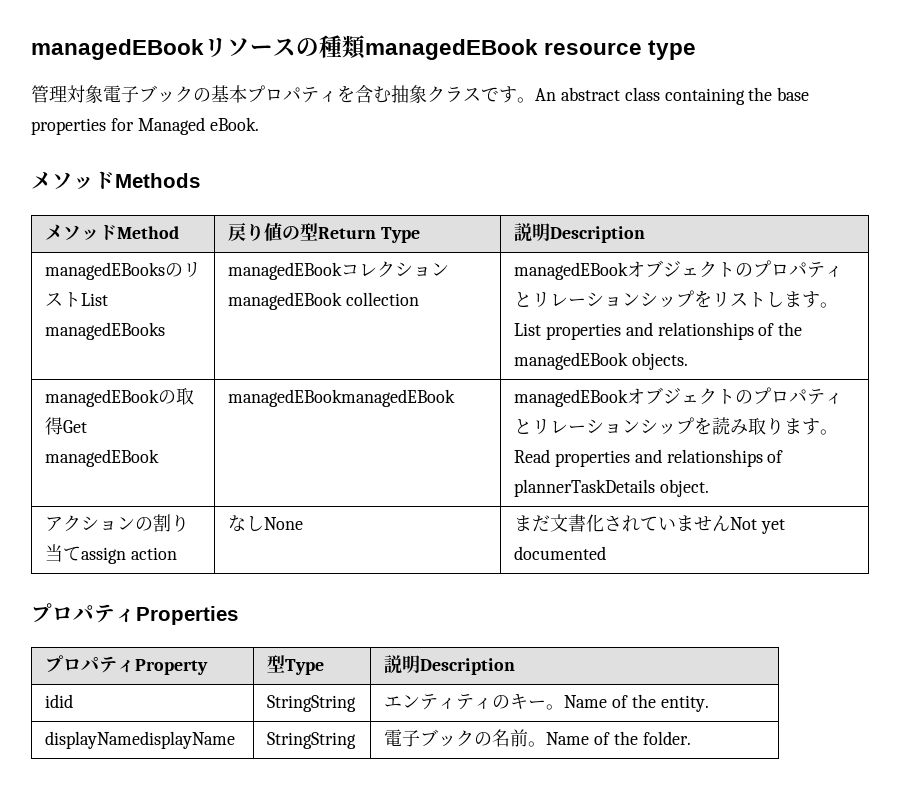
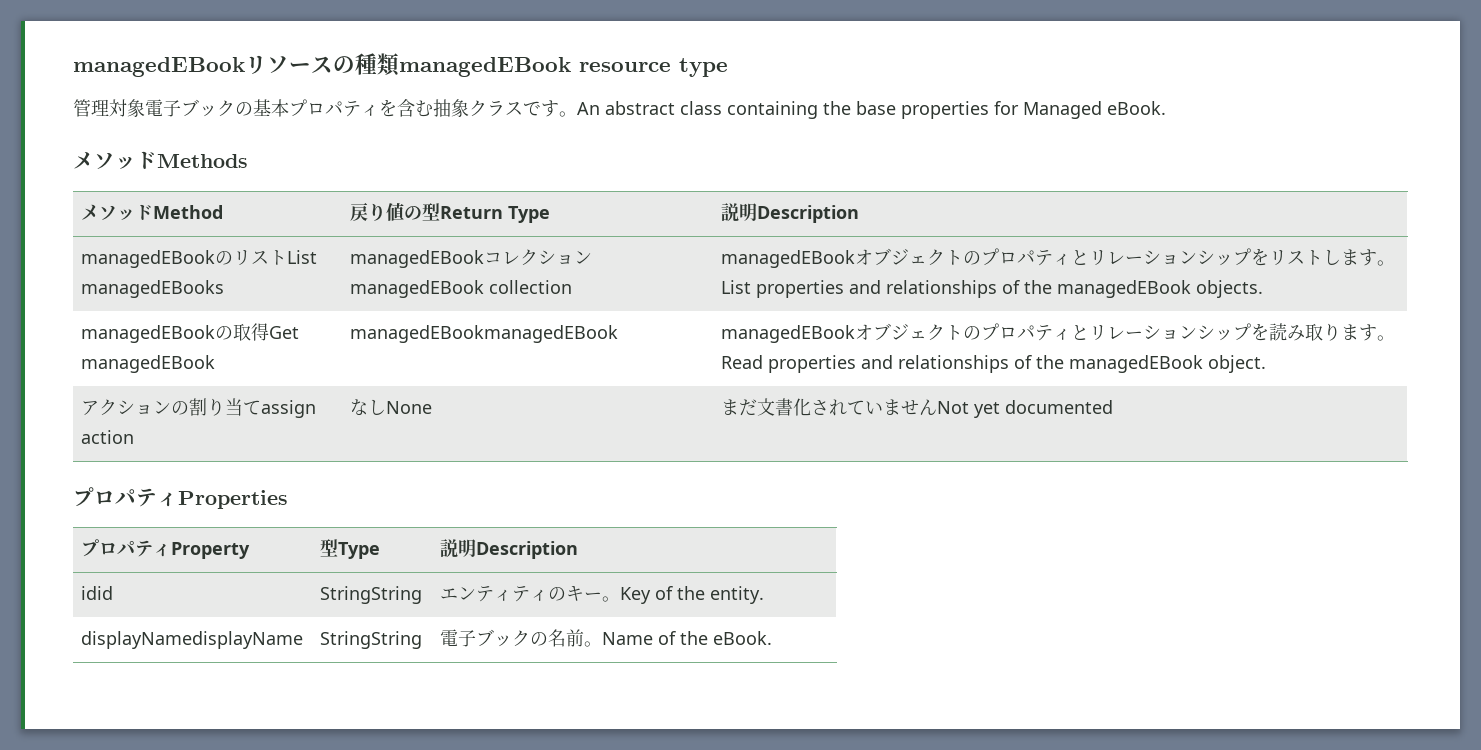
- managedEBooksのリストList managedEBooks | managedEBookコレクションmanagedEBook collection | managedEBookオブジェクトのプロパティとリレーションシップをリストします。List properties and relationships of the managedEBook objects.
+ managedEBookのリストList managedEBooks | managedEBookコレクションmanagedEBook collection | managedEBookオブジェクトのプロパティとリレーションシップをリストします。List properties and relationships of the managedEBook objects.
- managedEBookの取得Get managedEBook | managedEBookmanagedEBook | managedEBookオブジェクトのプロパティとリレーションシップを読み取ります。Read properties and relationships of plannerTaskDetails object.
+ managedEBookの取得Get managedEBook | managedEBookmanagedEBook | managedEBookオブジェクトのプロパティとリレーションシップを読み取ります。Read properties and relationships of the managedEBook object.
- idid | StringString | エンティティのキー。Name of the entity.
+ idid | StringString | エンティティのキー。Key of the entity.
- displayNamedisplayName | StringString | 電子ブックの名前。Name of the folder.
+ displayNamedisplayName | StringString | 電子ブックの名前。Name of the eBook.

━━━━━━━━

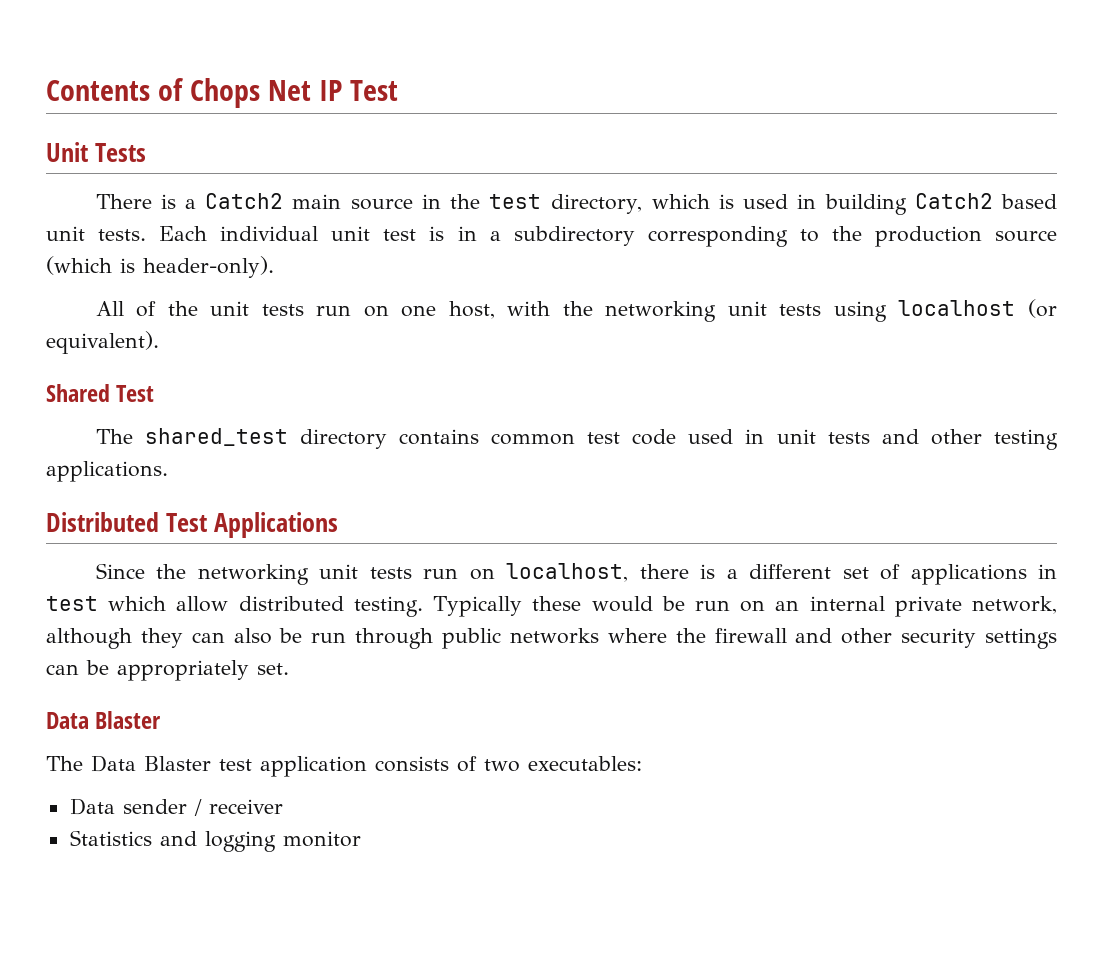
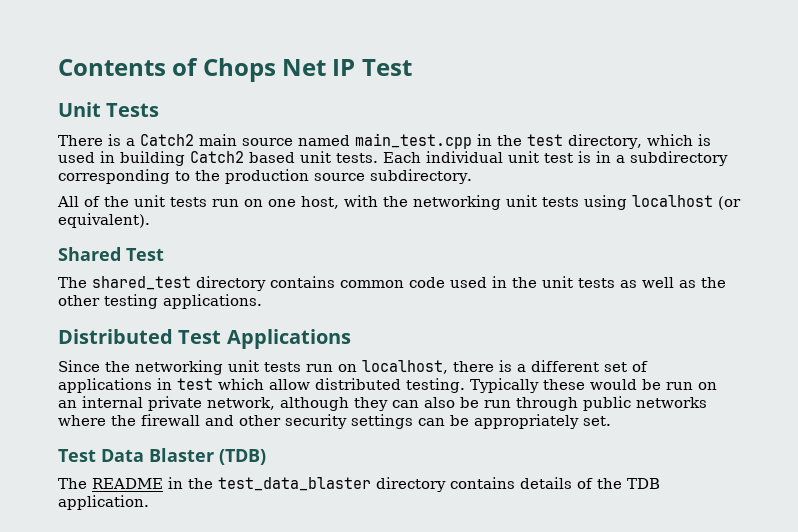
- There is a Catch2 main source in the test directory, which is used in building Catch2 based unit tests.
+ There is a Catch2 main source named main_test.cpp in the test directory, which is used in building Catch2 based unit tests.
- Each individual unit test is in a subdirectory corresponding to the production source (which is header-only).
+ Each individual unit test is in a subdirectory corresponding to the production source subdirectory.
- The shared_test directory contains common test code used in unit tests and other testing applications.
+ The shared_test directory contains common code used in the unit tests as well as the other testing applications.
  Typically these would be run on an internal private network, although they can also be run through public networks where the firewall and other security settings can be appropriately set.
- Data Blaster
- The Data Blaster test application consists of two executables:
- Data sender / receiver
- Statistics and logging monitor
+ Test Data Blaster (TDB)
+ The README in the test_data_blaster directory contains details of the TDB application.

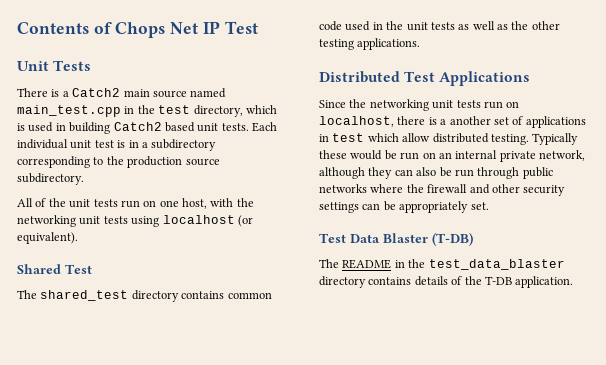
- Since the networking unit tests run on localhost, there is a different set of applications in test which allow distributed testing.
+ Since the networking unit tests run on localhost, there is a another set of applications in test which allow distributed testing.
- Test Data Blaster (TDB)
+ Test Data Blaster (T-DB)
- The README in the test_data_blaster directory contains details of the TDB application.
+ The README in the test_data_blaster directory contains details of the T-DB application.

━━━━━━━━

● **Exercise instructions**
Find the word "displayNamedisplayName" in the data and show each line that holds it.

● **Problem solution**
- displayNamedisplayName | StringString | 電子ブックの名前。Name of the folder.
+ displayNamedisplayName | StringString | 電子ブックの名前。Name of the eBook.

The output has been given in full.